[[ Data in this exercise, beginning ]]
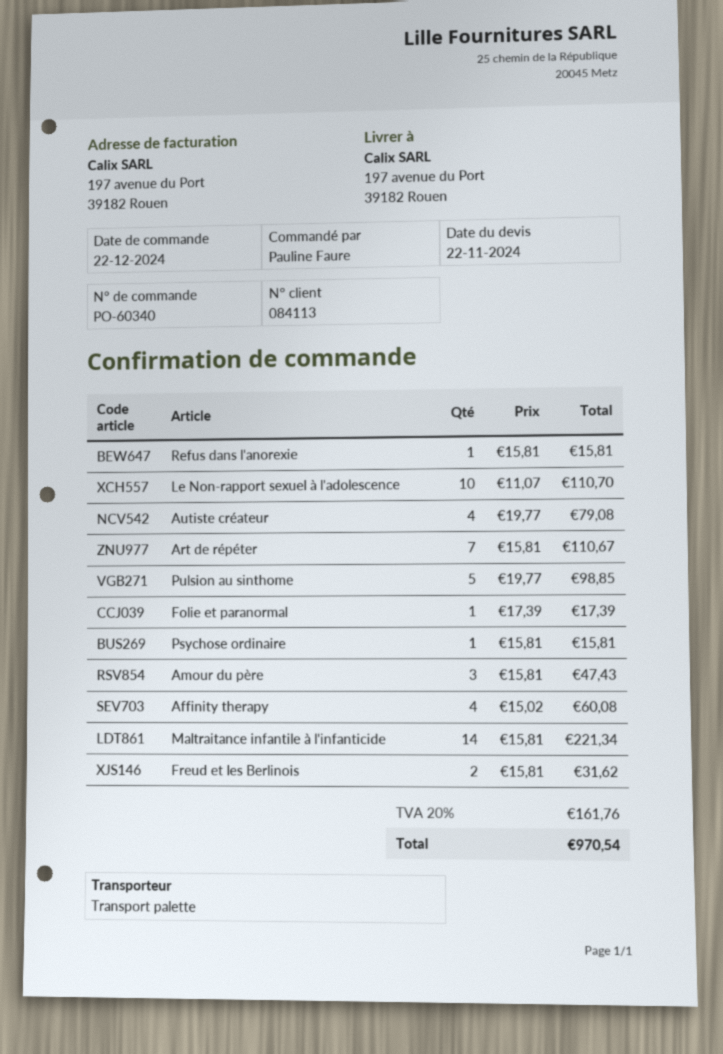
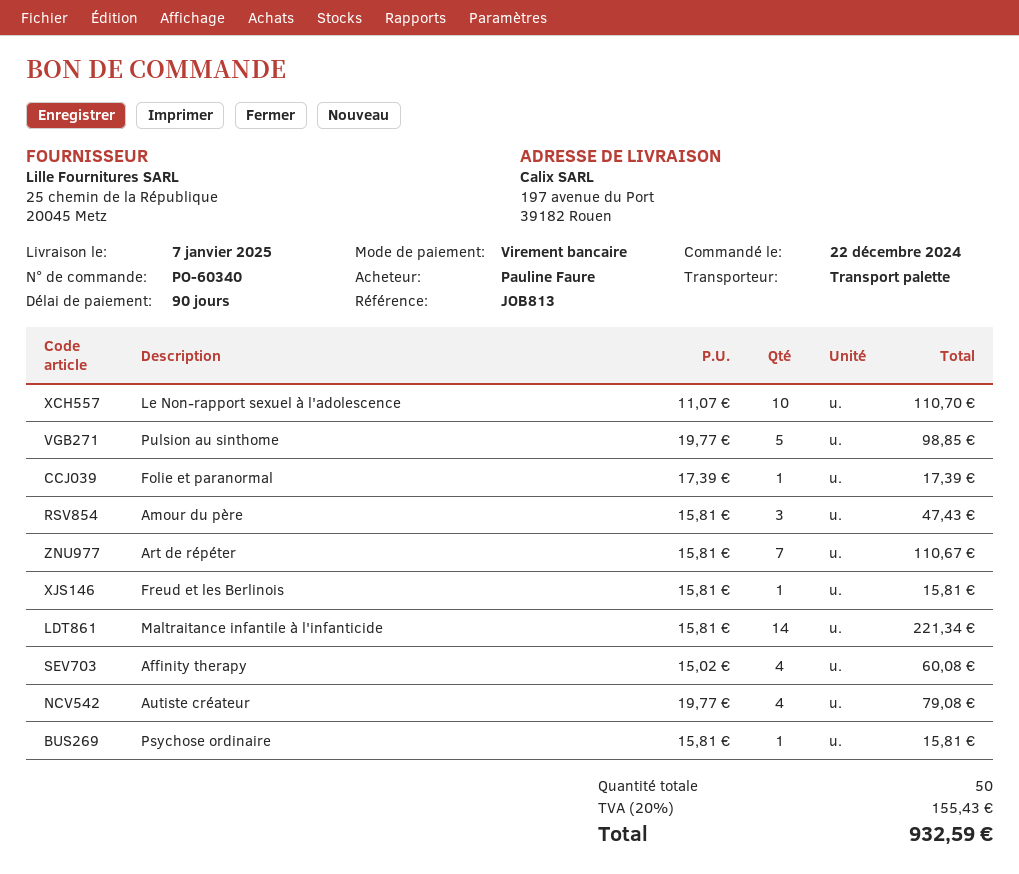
Refus dans l'anorexie: 1 x 15.81 = 15.81 -> none
Freud et les Berlinois: 2 x 15.81 = 31.62 -> 1 x 15.81 = 15.81
tax: 20% = 161.76 -> 20% = 155.43
total: 970.54 -> 932.59

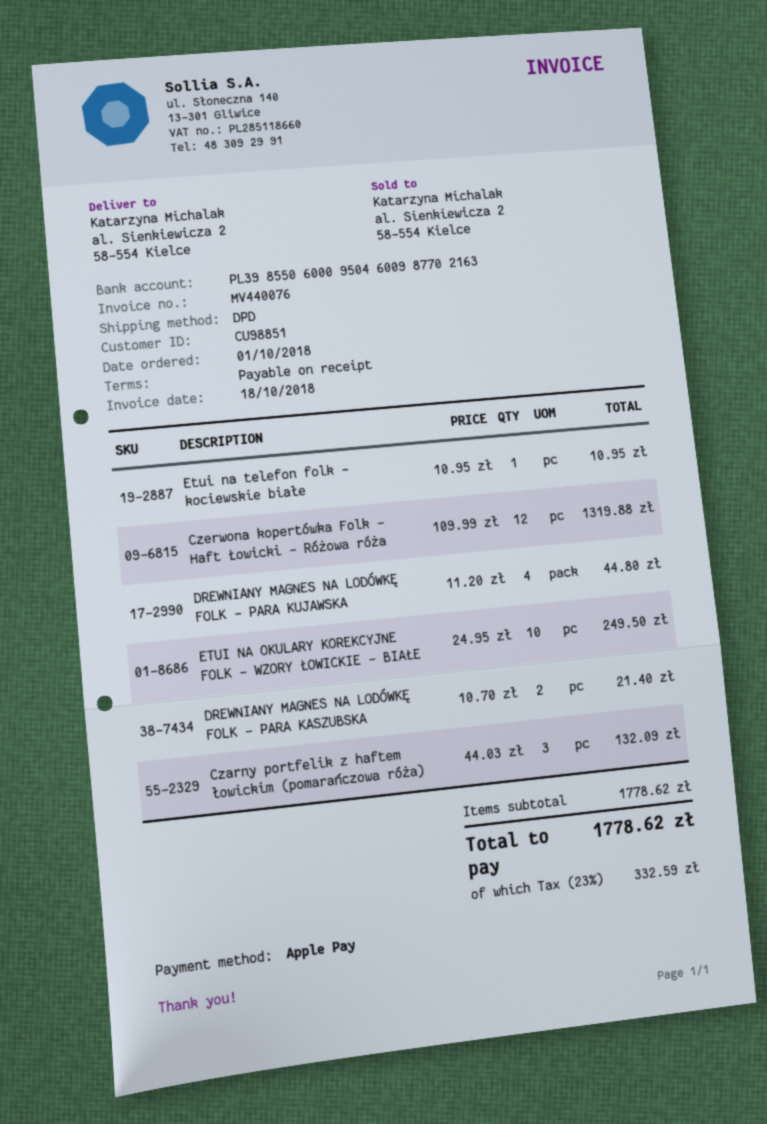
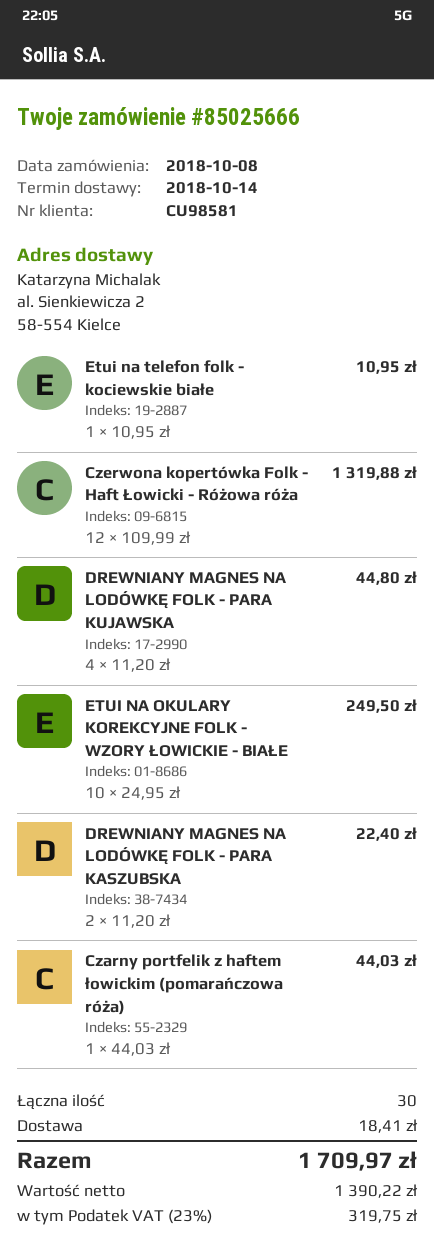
order date: 2018-10-01 -> 2018-10-08
customer number: CU98851 -> CU98581
DREWNIANY MAGNES NA LODÓWKĘ FOLK - PARA KASZUBSKA: 2 x 10.70 = 21.40 -> 2 x 11.20 = 22.40
Czarny portfelik z haftem łowickim (pomarańczowa róża): 3 x 44.03 = 132.09 -> 1 x 44.03 = 44.03
shipping: none -> 18.41
tax: 23% = 332.59 -> 23% = 319.75
total: 1778.62 -> 1709.97

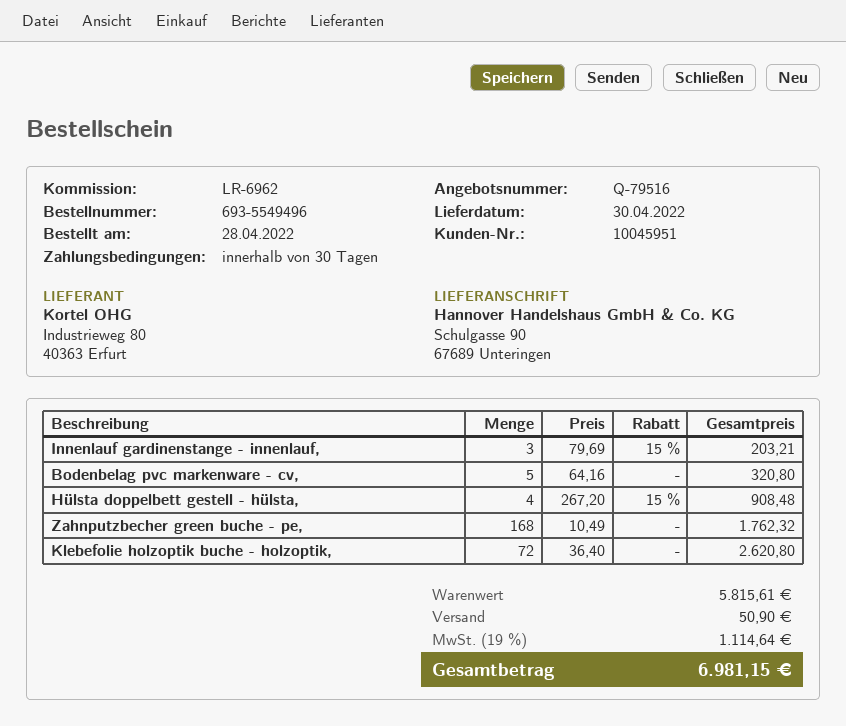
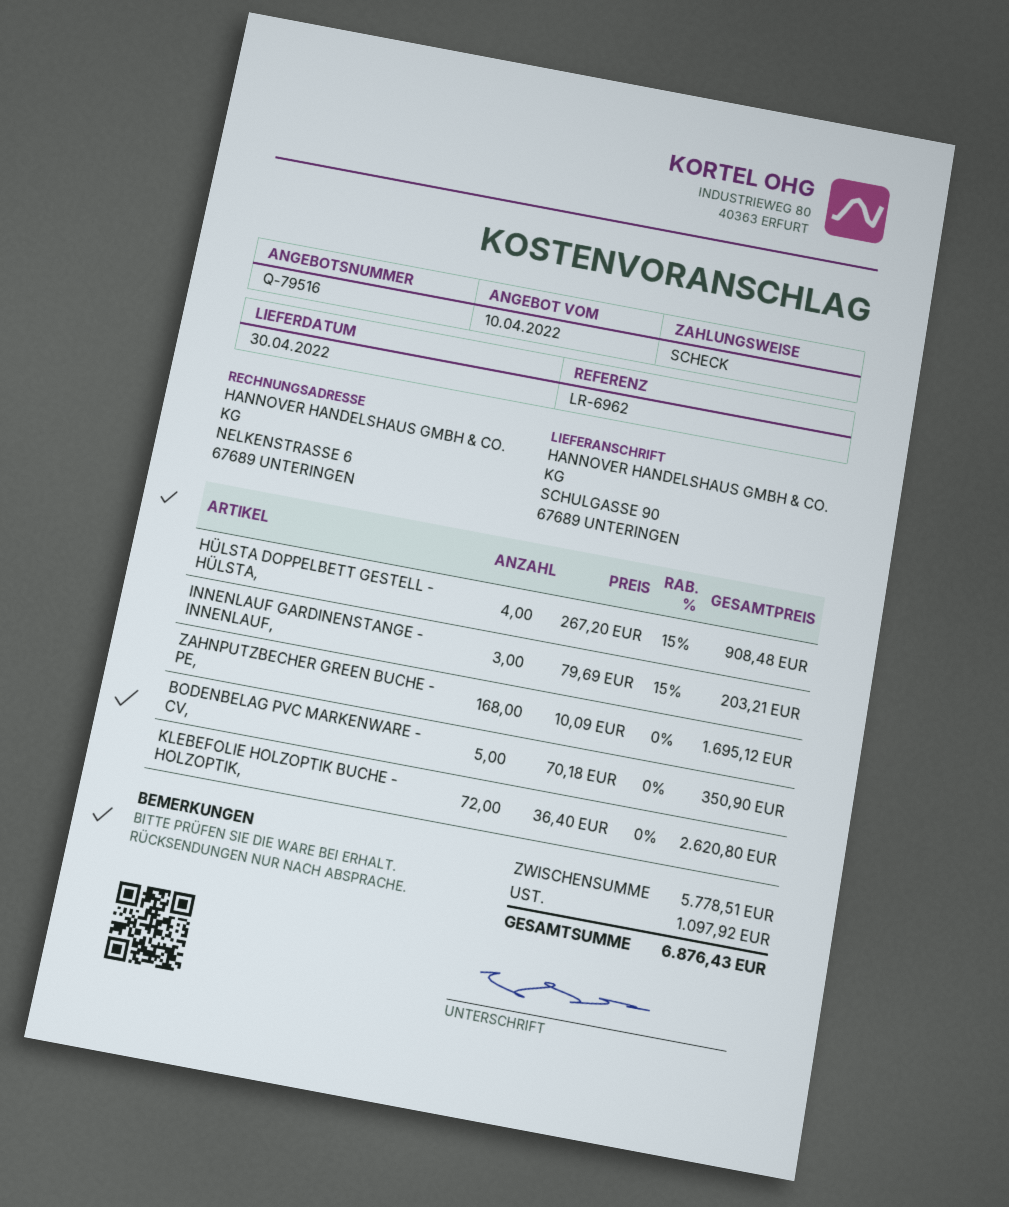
Bodenbelag pvc markenware - cv,: 5 x 64.16 = 320.80 -> 5 x 70.18 = 350.90
Zahnputzbecher green buche - pe,: 168 x 10.49 = 1762.32 -> 168 x 10.09 = 1695.12
subtotal: 5815.61 -> 5778.51
shipping: 50.90 -> none
tax: 1114.64 -> 1097.92
total: 6981.15 -> 6876.43

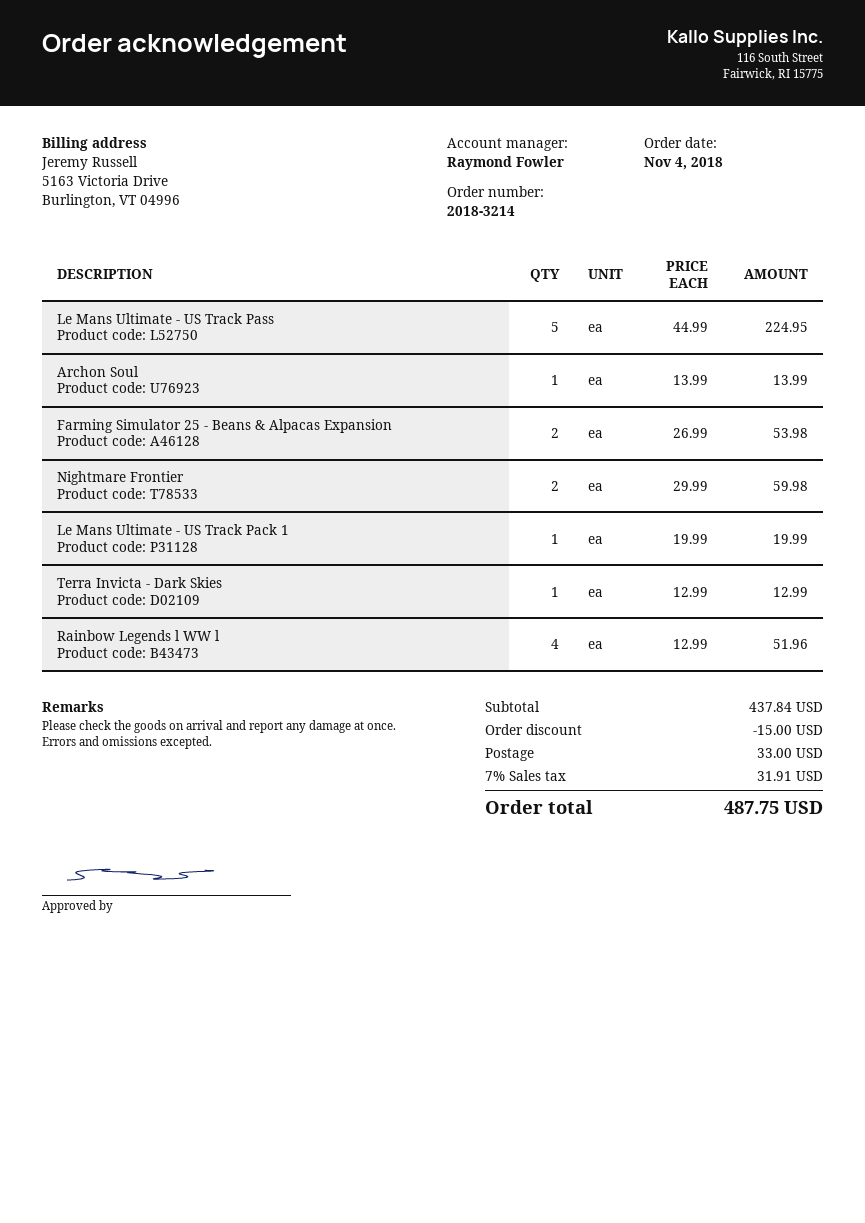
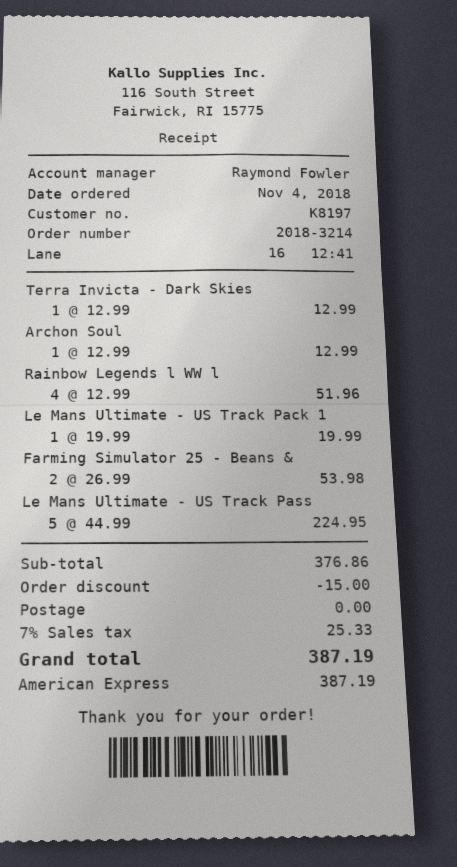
Archon Soul: 1 x 13.99 = 13.99 -> 1 x 12.99 = 12.99
Nightmare Frontier: 2 x 29.99 = 59.98 -> none
subtotal: 437.84 -> 376.86
shipping: 33.00 -> 0.00
tax: 7% = 31.91 -> 7% = 25.33
total: 487.75 -> 387.19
[[ Data in this exercise, end ]]
Task description - Only lines of the material that contain the word "shipping" belong in the answer; copy each one.

Exercise result -
shipping: none -> 18.41
shipping: 50.90 -> none
shipping: 33.00 -> 0.00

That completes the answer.